Thanks to the advance of deepfake technology, it’s becoming easier to clone peoples’ voices. Some uses of the tech, like creating voice-overs to fill in gaps in Roadrunner, the documentary about Anthony Bourdain released this past summer, are harmless (though even the ethics of this move were hotly debated when the film came out). In other cases, though, deepfaked voices are being used for ends that are very clearly nefarious—like stealing millions of dollars.
An article published last week by Forbes revealed that a group of cybercriminals in the United Arab Emirates used deepfake technology as part of a bank heist that transferred a total of $35 million out of the country and into accounts all over the world.
Money Heist, Voice Edition
All you need to make a fake version of someone’s voice is a recording of that person speaking. As with any machine learning system whose output improves based on the quantity and quality of its input data, a deepfaked voice will sound more like the real thing if there are more recordings for the system to learn from.

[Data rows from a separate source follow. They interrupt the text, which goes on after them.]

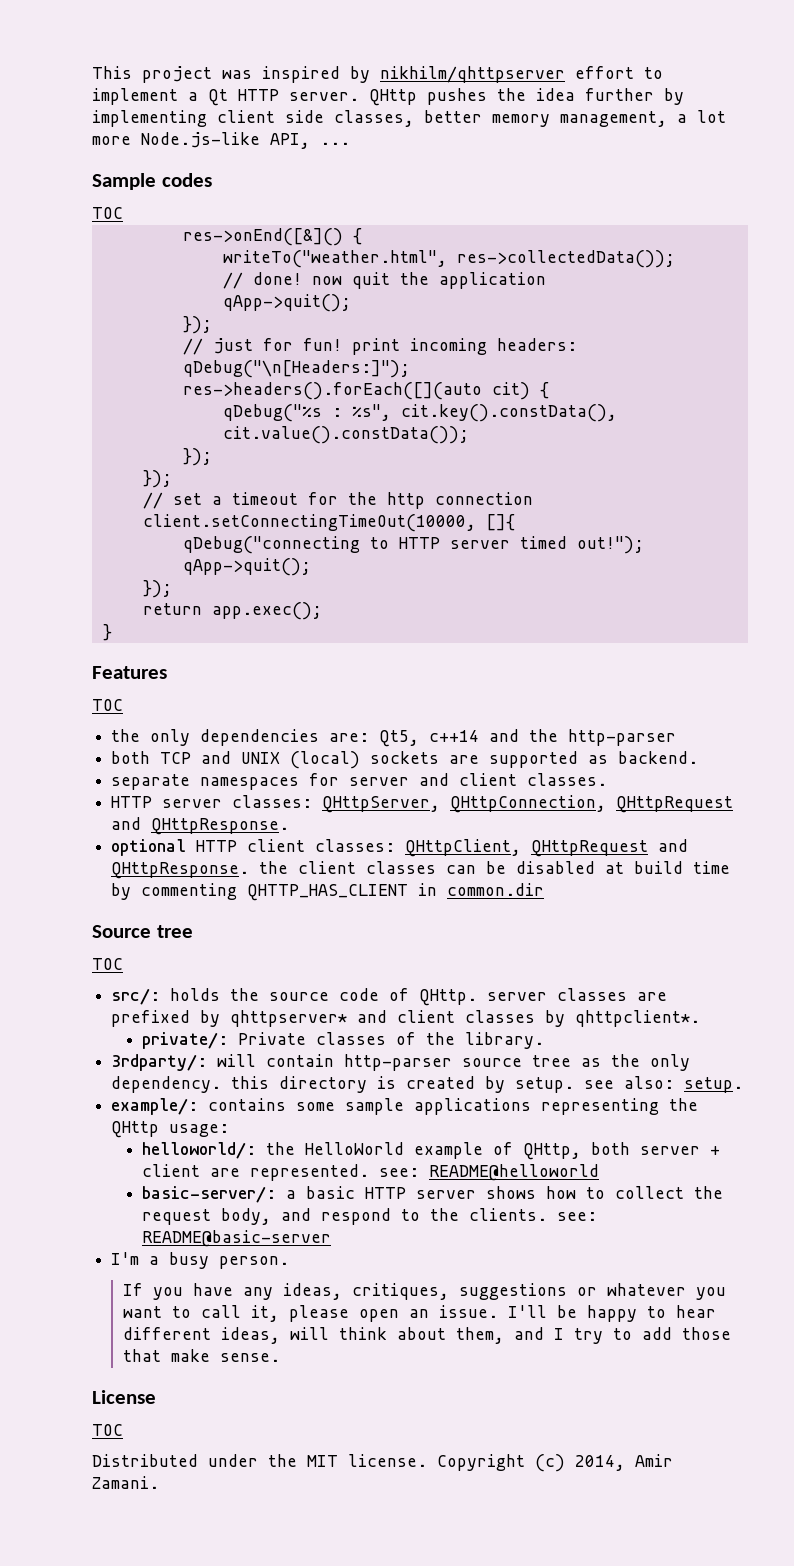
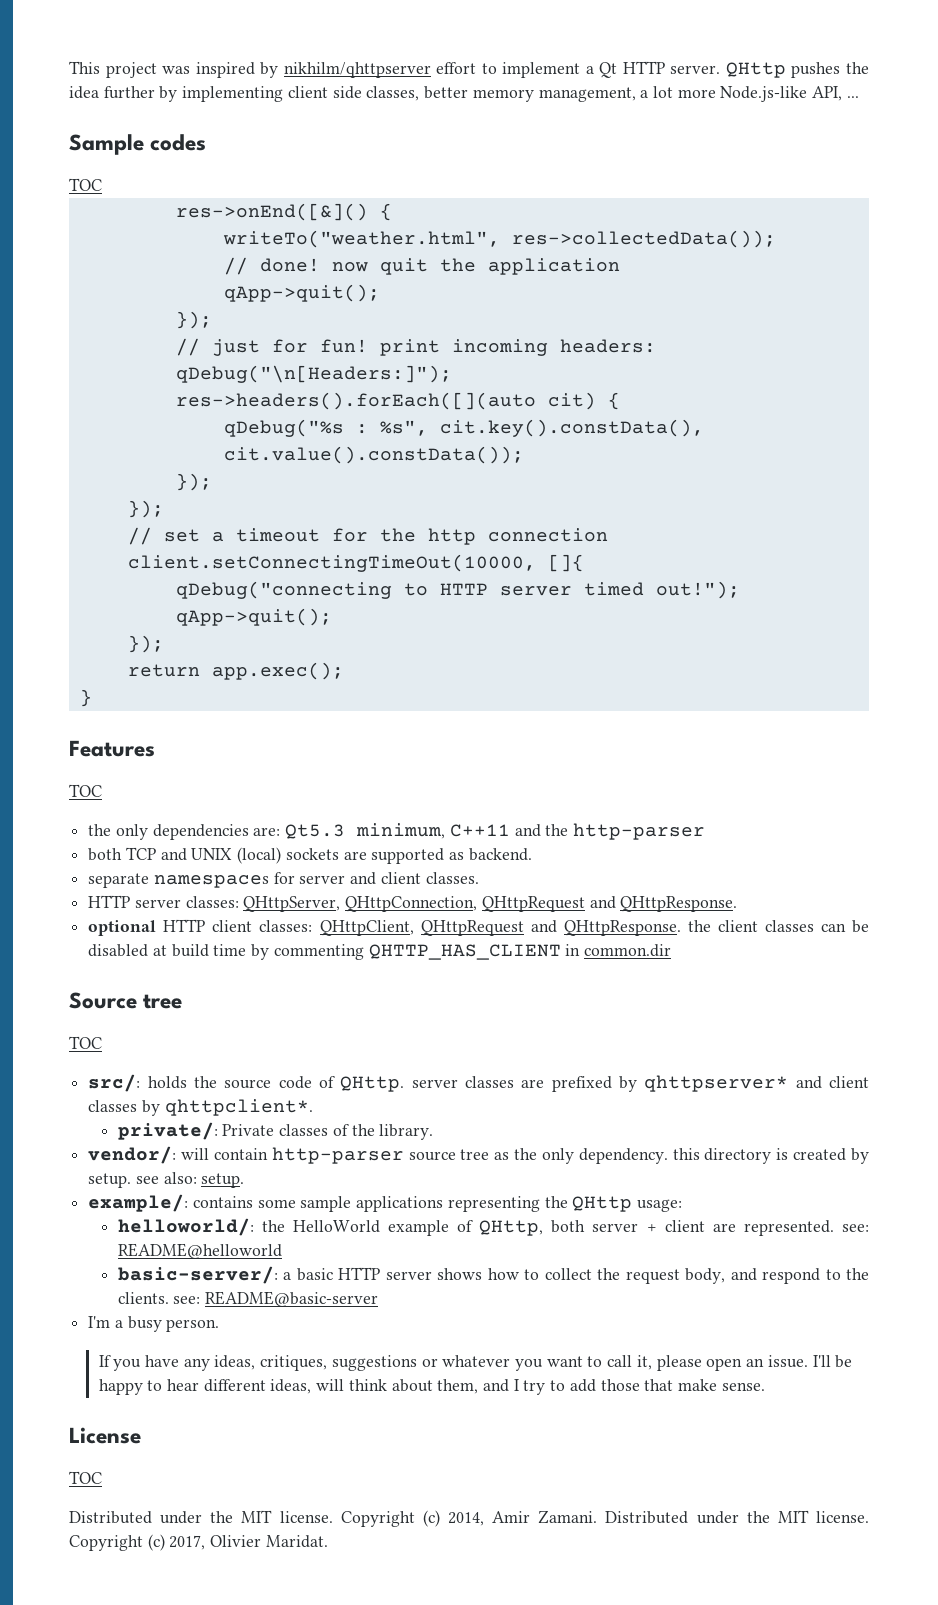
[379,730,480,747] Qt5, c++14 -> [285,823,510,839] Qt5.3 minimum, C++11
[111,1054,208,1071] 3rdparty/: -> [88,1146,177,1164] vendor/:
(159, 1482) none -> [605,1510,869,1524] [69,1534,328,1551] Distributed under the MIT license. Copyright (c) 2017, Olivier Maridat.

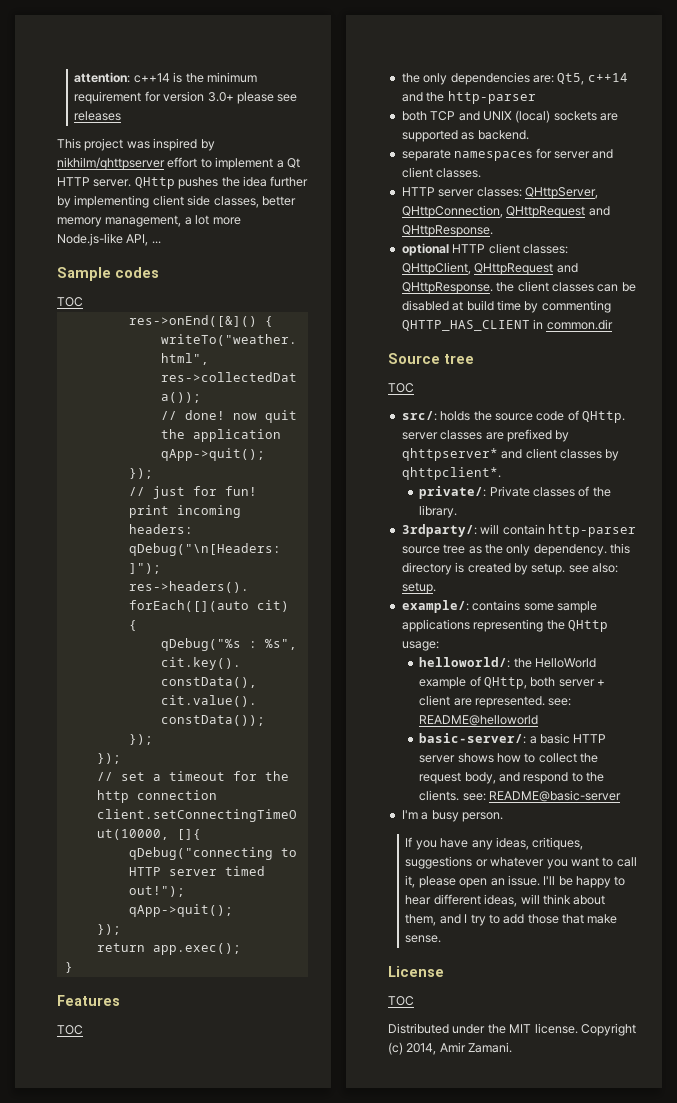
(69, 67) none -> [74,72,257,83] [74,91,298,104] [74,111,122,121] attention: c++14 is the minimum requirement for version 3.0+ please see releases //
[285,823,510,839] Qt5.3 minimum, C++11 -> [557,73,628,85] Qt5, c++14
[88,1146,177,1164] vendor/: -> [401,524,477,537] 3rdparty/:
[605,1510,869,1524] [69,1534,328,1551] Distributed under the MIT license. Copyright (c) 2017, Olivier Maridat. -> (513, 1047) none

In this case, criminals used deepfake software to recreate the voice of an executive at a large company (details around the company, the software used, and the recordings to train said software don’t appear to be available). They then placed phone calls to a bank manager with whom the executive had a pre-existing relationship, meaning the bank manager knew the executive’s voice. The impersonators also sent forged emails to the bank manager confirming details of the requested transactions. Between the emails and the familiar voice, when the executive asked the manager to authorize transfer of millions of dollars between accounts, the manager saw no problem with going ahead and doing so.

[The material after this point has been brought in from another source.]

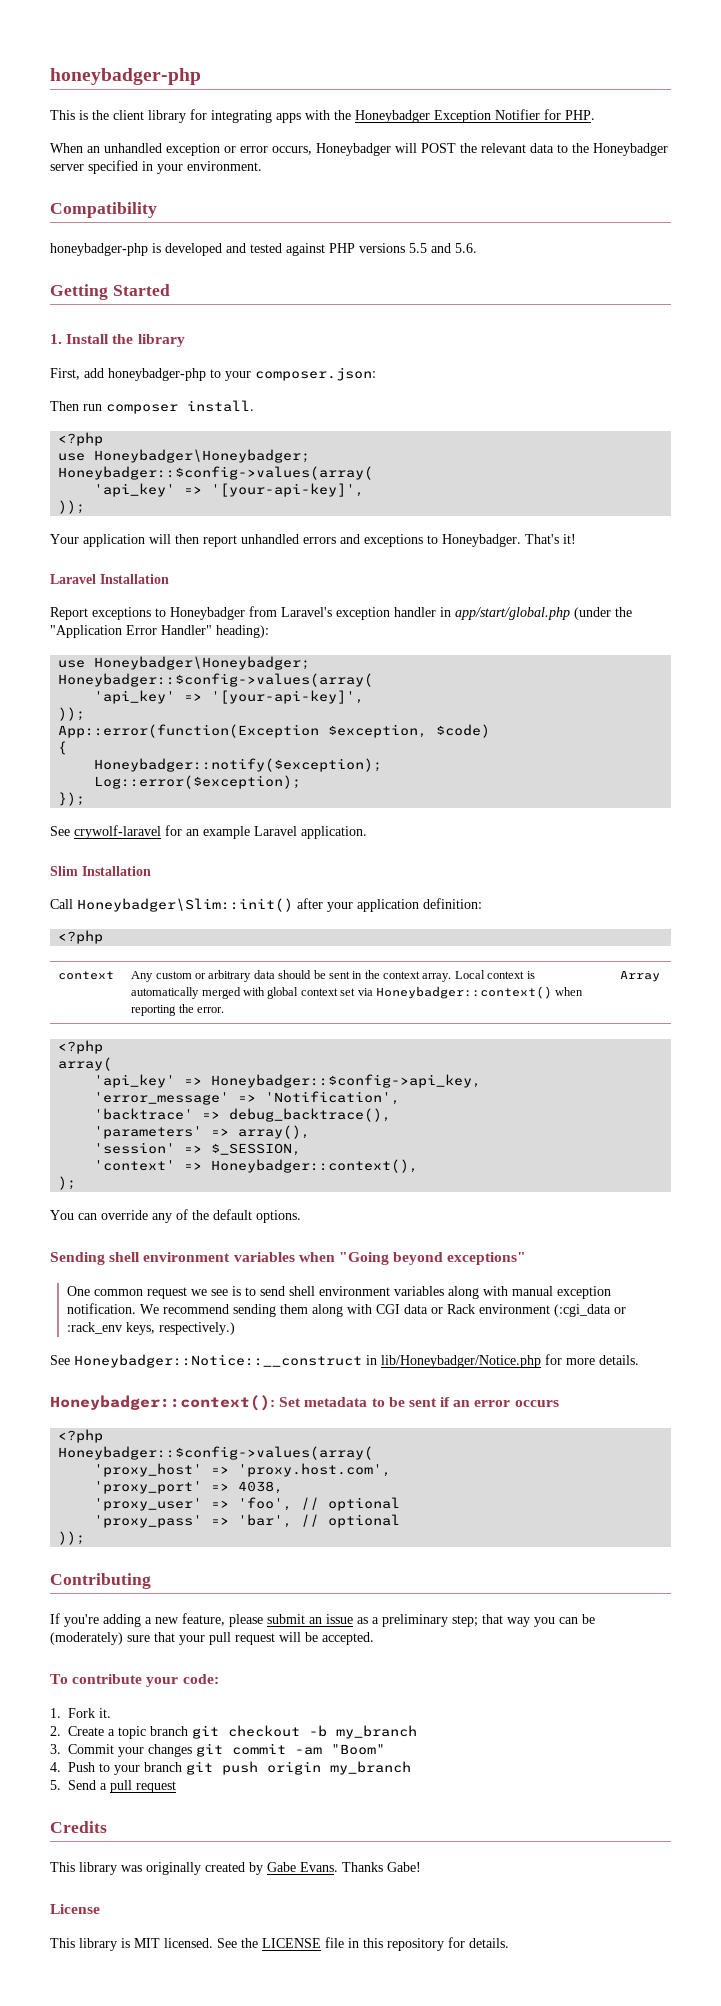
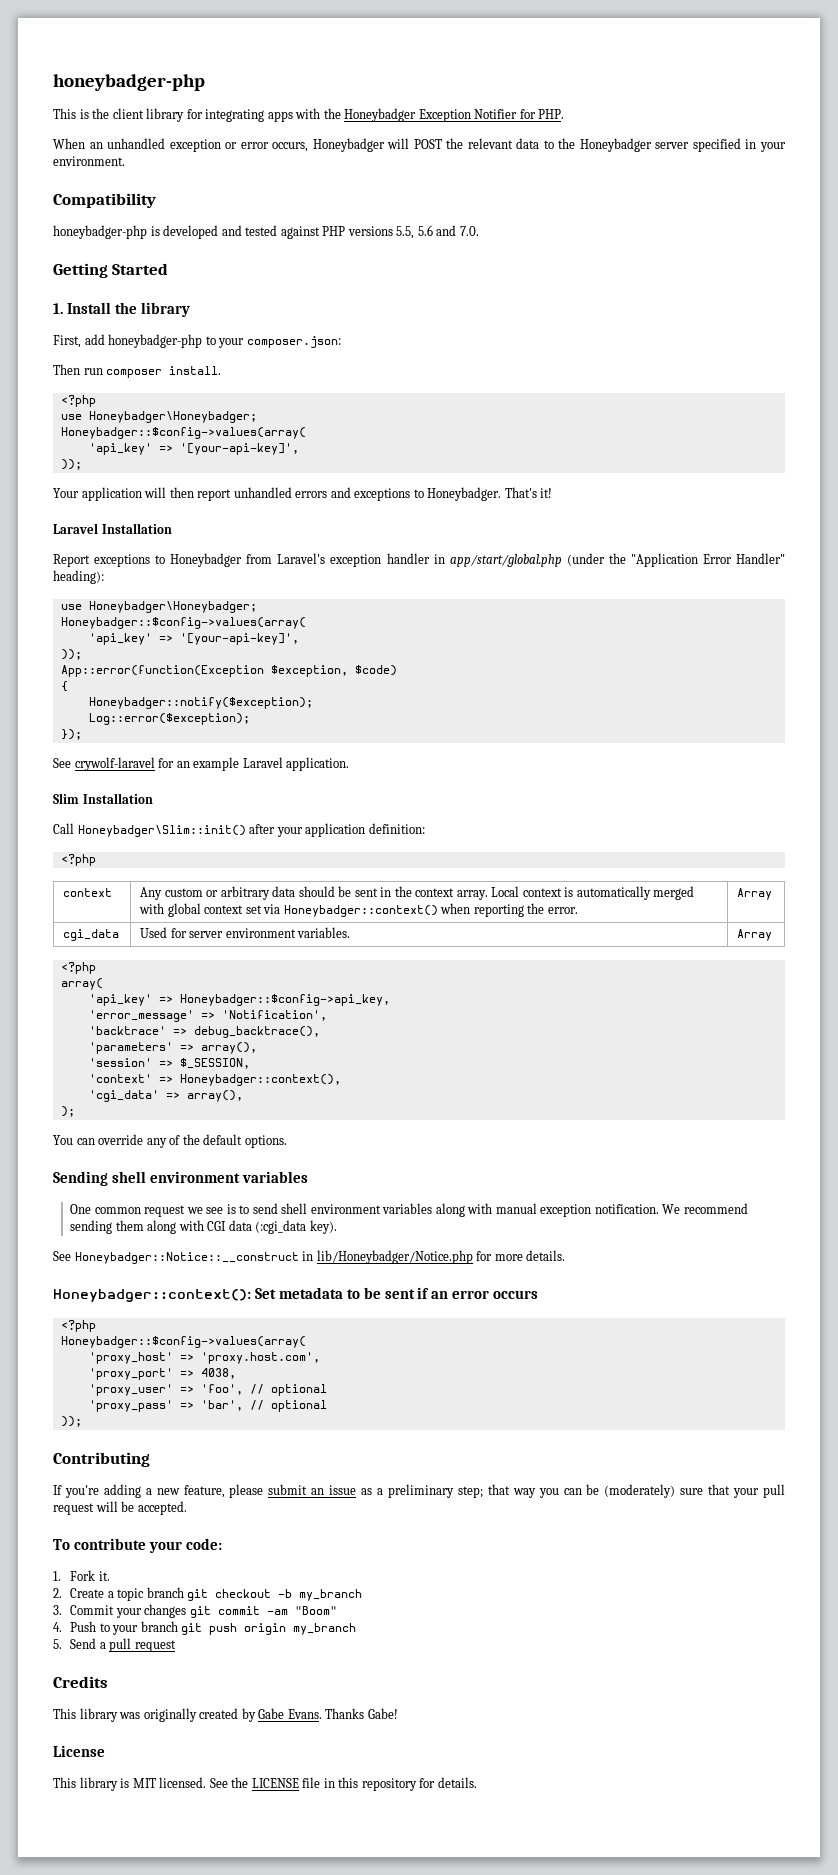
[409,243,477,253] 5.5 and 5.6. -> [396,225,479,239] 5.5, 5.6 and 7.0.
(661, 976) none -> [63,929,120,941] [140,927,351,938] [737,929,773,941] // cgi_data | Used for server environment variables. | Array
(419, 1166) none -> [88,1090,243,1102] // 'cgi_data' => array(),
[298,1252,527,1265] when "Going beyond exceptions" -> (308, 1177) none
[431,1304,627,1317] [67,1322,236,1335] or Rack environment (:cgi_data or :rack_env keys, respectively.) -> [255,1220,337,1234] (:cgi_data key).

The fraud took place in January 2020, but a relevant court document was just filed in the US last week. Officials in the UAE are asking investigators in the US for help tracing $400,000 of the stolen money that went to US bank accounts at Centennial Bank.
Our Voices, Our Selves
The old-fashioned way (“old” in this context meaning before machine learning was as ubiquitous as it is today) to make a fake human voice was to record a real human voice, split that recording into many distinct syllables of speech, then paste those syllables together in countless permutations to form the words you wanted the voice to say. It was tedious and yielded a voice that didn’t sound at all realistic.

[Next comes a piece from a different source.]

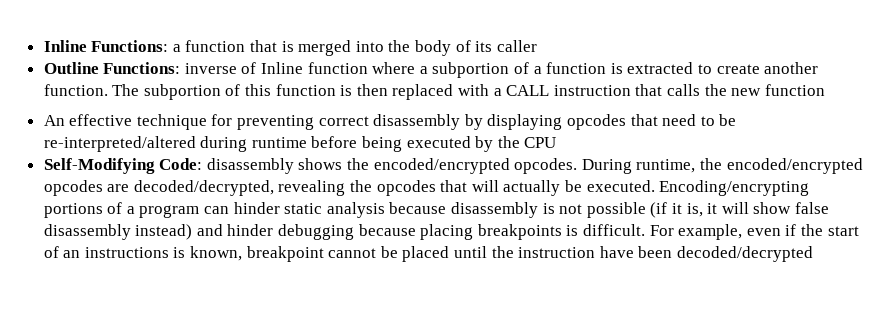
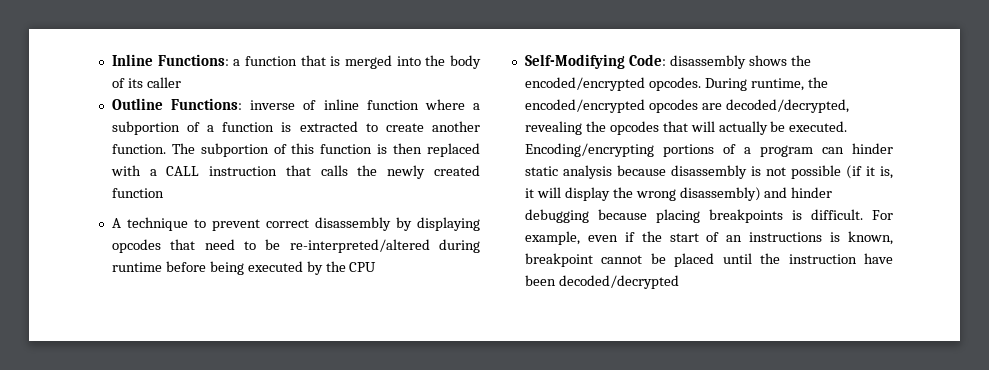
[261,62,304,74] Inline -> [323,99,359,110] inline
[731,88,762,96] new -> [387,165,481,179] newly created
[43,114,315,130] An effective technique for preventing -> [111,217,260,231] A technique to prevent
[753,202,829,214] [43,224,193,240] show false disassembly instead) -> [564,187,761,201] display the wrong disassembly)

It’s easy to differentiate the voices of people close to us, and to recognize famous voices—but we don’t often think through the many components that contribute to making a voice unique. There’s the timbre and pitch, which refer to where a voice falls on a span of notes from low to high. There’s the cadence, which is the speaker’s rhythm and variations in pitch and emphasis on different words or parts of a sentence. There’s pronunciation, and quirks like regional accents or lisps.
In short, our voices are wholly unique—which makes it all the more creepy that they’re becoming easier to synthetically recreate.
Fake Voices to Come
Is the UAE bank heist a harbinger of crimes to come? Unfortunately, the answer is very likely yes. It’s not the first such attempt, but it’s the first to succeed at stealing such a large sum of money using a deepfaked voice. In 2019 a group of criminals faked the voice of a UK-based energy firm’s CEO to have $243,000 transferred to a Hungarian bank account.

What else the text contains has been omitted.